ABOUT THIS TASK: Everything in the entries except the pictures should be repeated exactly.

DATASET ENTRIES:

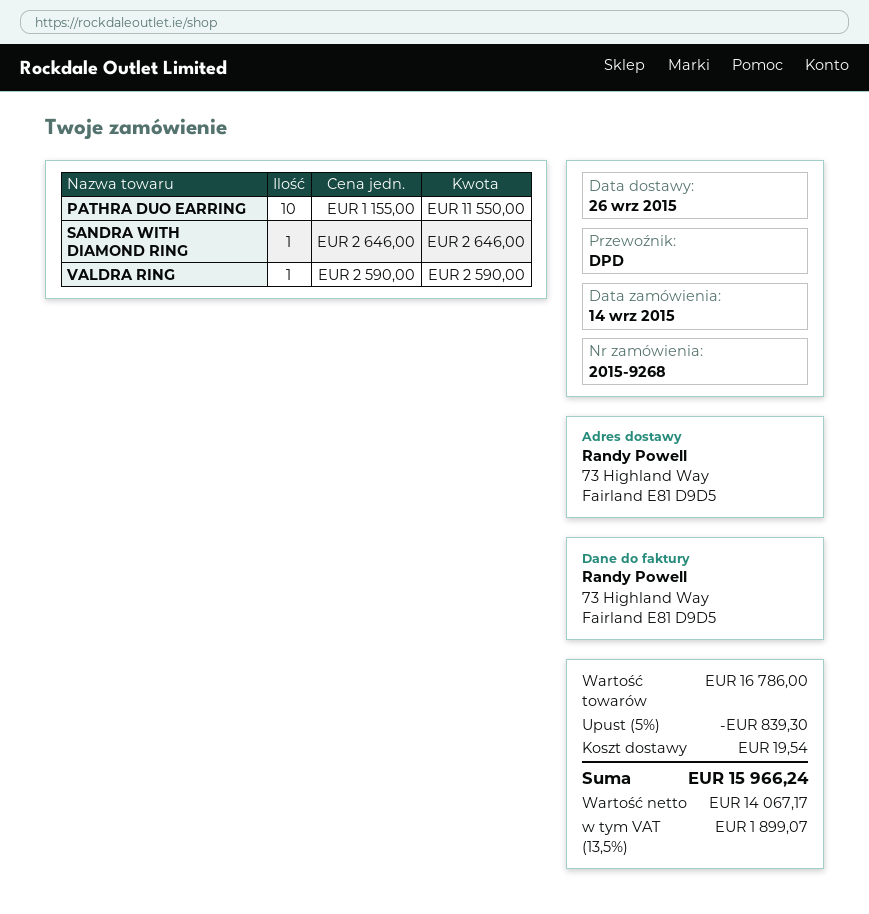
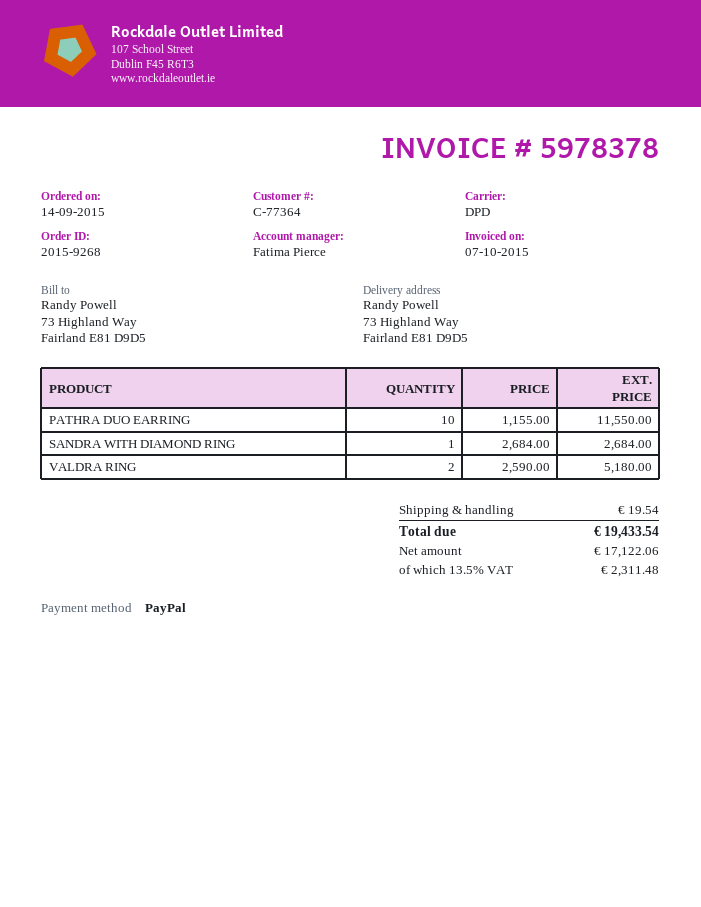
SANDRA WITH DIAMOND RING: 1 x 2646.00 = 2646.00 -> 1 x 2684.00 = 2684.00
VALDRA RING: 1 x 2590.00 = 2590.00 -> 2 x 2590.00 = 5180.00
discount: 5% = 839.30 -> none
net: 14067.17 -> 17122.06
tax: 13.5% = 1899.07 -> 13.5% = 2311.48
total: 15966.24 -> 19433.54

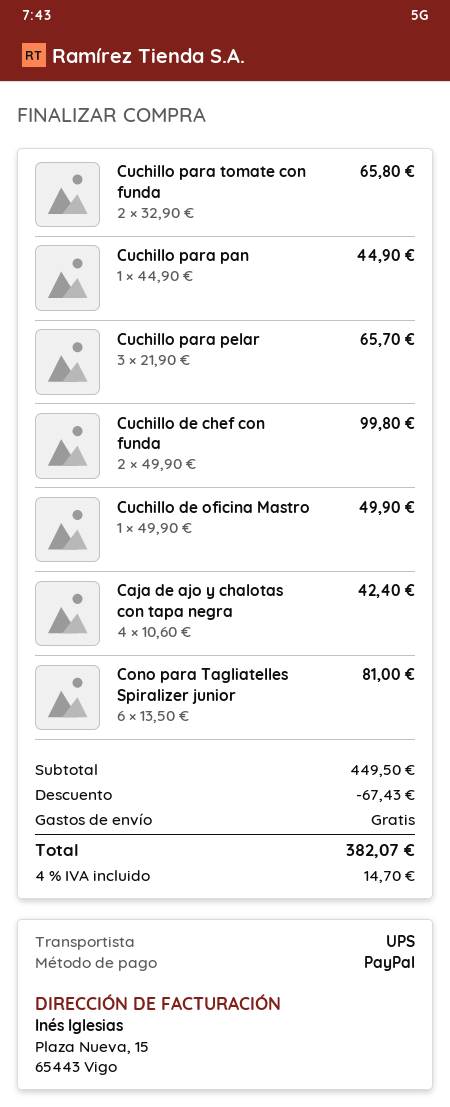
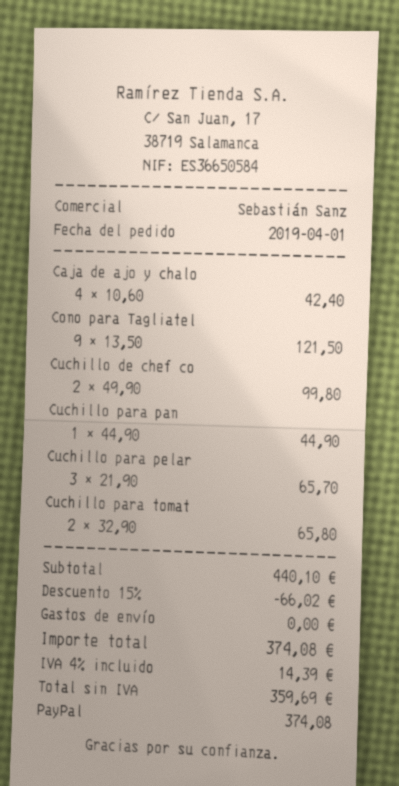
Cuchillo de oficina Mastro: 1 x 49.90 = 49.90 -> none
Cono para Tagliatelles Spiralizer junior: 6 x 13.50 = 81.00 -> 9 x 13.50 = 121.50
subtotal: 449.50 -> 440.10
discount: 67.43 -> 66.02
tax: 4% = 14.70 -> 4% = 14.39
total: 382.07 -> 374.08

COMPLETED TASK:
SANDRA WITH DIAMOND RING: 1 x 2646.00 = 2646.00 -> 1 x 2684.00 = 2684.00
VALDRA RING: 1 x 2590.00 = 2590.00 -> 2 x 2590.00 = 5180.00
discount: 5% = 839.30 -> none
net: 14067.17 -> 17122.06
tax: 13.5% = 1899.07 -> 13.5% = 2311.48
total: 15966.24 -> 19433.54

Cuchillo de oficina Mastro: 1 x 49.90 = 49.90 -> none
Cono para Tagliatelles Spiralizer junior: 6 x 13.50 = 81.00 -> 9 x 13.50 = 121.50
subtotal: 449.50 -> 440.10
discount: 67.43 -> 66.02
tax: 4% = 14.70 -> 4% = 14.39
total: 382.07 -> 374.08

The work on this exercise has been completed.